Data entries
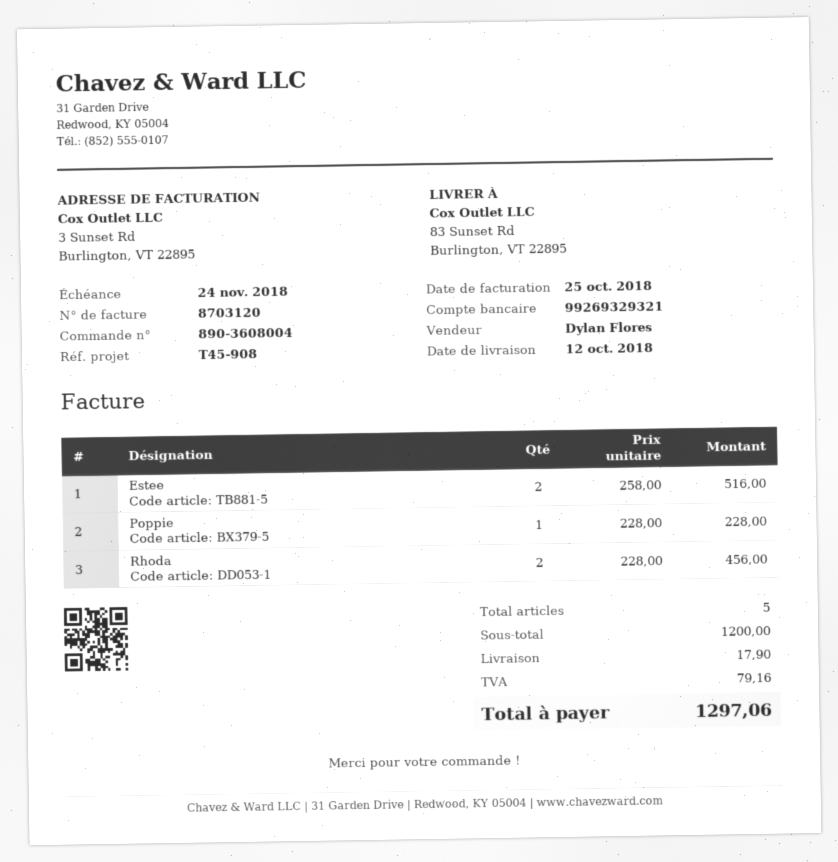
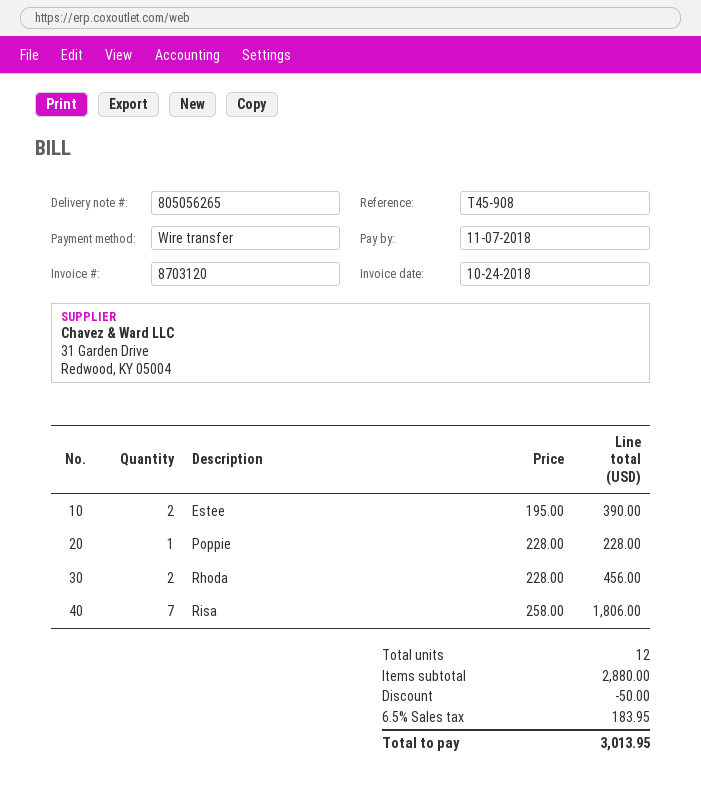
invoice date: 2018-10-25 -> 2018-10-24
due date: 2018-11-24 -> 2018-11-07
Estee: 2 x 258.00 = 516.00 -> 2 x 195.00 = 390.00
Risa: none -> 7 x 258.00 = 1806.00
total quantity: 5 -> 12
subtotal: 1200.00 -> 2880.00
discount: none -> 50.00
shipping: 17.90 -> none
tax: 79.16 -> 183.95
total: 1297.06 -> 3013.95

## [Exercise aim]
Retype, without changes, the lines from the line holding "total quantity: 5 -> 12" to the end of the data, both ends included.

## [Output for this task]
total quantity: 5 -> 12
subtotal: 1200.00 -> 2880.00
discount: none -> 50.00
shipping: 17.90 -> none
tax: 79.16 -> 183.95
total: 1297.06 -> 3013.95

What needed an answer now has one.